Every line below from the one containing "[81,542,170,554] Purchasers: ->" through the one containing "[43,488,166,501] 3.Ti=Purchasers: ->" must be transcribed exactly. Omit all lines outside that stretch.

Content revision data
====

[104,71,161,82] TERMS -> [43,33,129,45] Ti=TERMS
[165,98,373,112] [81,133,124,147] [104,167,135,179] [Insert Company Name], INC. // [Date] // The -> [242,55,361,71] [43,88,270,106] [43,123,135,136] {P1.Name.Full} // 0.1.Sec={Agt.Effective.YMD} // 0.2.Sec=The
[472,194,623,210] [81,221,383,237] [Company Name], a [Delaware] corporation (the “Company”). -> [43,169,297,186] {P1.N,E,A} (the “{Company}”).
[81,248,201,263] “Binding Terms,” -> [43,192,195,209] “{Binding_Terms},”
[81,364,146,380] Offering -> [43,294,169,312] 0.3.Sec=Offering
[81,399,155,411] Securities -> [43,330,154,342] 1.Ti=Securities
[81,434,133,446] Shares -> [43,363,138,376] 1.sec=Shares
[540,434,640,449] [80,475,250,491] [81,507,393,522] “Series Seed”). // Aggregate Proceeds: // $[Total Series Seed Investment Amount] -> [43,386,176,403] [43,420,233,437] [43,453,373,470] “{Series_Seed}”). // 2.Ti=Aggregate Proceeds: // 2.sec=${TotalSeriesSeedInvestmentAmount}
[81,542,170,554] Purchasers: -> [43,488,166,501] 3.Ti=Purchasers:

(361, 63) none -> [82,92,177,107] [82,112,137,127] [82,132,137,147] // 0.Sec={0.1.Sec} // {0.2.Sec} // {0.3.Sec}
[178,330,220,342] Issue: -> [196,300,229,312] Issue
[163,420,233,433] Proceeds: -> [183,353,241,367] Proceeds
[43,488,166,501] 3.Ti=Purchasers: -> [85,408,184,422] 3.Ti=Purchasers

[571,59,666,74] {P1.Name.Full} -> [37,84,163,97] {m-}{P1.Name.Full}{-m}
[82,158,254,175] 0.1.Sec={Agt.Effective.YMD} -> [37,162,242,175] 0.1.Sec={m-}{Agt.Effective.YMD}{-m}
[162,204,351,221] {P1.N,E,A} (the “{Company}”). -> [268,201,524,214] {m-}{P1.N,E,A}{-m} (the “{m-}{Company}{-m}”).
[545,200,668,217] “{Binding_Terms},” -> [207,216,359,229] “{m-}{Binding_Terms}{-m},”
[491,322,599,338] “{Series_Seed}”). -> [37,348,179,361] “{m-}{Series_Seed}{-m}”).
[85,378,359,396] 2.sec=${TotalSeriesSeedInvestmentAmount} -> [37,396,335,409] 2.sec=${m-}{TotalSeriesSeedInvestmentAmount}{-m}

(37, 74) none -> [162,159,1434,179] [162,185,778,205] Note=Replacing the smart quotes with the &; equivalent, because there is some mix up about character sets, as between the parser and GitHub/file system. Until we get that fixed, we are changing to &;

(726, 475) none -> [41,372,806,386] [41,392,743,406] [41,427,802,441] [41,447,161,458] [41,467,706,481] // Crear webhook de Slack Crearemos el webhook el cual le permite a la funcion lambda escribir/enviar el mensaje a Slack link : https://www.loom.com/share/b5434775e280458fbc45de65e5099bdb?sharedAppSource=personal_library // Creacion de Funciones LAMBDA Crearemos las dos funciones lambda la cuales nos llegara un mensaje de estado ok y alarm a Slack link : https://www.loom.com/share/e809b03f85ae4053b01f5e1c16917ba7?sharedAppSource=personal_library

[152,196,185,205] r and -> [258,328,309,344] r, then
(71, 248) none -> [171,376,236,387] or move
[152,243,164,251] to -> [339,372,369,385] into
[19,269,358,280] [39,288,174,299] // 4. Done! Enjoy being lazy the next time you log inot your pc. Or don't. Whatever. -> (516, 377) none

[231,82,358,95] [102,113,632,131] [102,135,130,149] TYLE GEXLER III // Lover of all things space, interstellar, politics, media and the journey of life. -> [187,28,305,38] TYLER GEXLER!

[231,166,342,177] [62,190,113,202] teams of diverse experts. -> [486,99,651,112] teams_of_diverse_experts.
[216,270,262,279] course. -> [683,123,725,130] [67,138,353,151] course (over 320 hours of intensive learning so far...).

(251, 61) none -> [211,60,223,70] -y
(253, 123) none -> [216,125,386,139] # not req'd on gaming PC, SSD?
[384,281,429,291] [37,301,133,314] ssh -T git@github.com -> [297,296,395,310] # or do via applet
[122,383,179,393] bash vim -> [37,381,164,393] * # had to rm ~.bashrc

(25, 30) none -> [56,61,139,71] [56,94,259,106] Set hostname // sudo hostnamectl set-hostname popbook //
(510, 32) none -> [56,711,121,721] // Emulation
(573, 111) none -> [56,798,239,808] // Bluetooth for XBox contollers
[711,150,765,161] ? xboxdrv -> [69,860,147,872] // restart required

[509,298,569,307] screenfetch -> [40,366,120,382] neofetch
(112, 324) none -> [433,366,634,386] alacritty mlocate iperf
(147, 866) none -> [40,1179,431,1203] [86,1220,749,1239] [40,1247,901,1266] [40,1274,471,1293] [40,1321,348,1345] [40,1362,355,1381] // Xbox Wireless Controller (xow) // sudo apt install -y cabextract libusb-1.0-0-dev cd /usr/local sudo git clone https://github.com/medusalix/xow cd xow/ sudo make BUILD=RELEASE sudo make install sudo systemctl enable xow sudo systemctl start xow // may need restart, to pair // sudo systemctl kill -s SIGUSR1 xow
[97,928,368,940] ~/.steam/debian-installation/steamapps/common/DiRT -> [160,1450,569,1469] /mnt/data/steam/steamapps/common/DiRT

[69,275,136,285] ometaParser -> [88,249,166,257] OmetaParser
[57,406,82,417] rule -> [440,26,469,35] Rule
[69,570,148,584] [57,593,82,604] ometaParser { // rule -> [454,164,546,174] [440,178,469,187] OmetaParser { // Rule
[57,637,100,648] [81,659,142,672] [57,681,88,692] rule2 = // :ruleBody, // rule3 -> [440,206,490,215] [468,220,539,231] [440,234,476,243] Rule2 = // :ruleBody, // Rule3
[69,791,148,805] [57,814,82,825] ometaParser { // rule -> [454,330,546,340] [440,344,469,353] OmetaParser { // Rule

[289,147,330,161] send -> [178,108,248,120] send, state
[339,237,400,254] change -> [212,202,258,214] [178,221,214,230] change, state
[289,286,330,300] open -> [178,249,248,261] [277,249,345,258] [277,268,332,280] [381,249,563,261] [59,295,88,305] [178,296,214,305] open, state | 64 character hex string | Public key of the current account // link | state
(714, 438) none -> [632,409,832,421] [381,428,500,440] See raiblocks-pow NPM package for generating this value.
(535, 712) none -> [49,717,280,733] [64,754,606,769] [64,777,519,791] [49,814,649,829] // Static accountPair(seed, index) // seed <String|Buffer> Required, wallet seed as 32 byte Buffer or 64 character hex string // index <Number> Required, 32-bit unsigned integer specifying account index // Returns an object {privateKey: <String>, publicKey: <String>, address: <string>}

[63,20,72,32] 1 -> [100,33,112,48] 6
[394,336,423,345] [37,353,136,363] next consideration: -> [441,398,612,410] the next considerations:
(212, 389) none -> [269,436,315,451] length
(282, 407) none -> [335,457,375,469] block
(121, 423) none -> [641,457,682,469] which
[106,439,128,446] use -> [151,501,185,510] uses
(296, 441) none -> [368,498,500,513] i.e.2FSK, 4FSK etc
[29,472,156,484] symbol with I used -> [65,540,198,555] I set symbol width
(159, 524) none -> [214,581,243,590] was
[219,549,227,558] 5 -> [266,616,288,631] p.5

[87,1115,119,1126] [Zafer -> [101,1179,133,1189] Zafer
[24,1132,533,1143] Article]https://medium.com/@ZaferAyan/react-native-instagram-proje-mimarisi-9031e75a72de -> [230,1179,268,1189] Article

====

TASK SOLUTION
[81,542,170,554] Purchasers: -> [43,488,166,501] 3.Ti=Purchasers:

(361, 63) none -> [82,92,177,107] [82,112,137,127] [82,132,137,147] // 0.Sec={0.1.Sec} // {0.2.Sec} // {0.3.Sec}
[178,330,220,342] Issue: -> [196,300,229,312] Issue
[163,420,233,433] Proceeds: -> [183,353,241,367] Proceeds
[43,488,166,501] 3.Ti=Purchasers: -> [85,408,184,422] 3.Ti=Purchasers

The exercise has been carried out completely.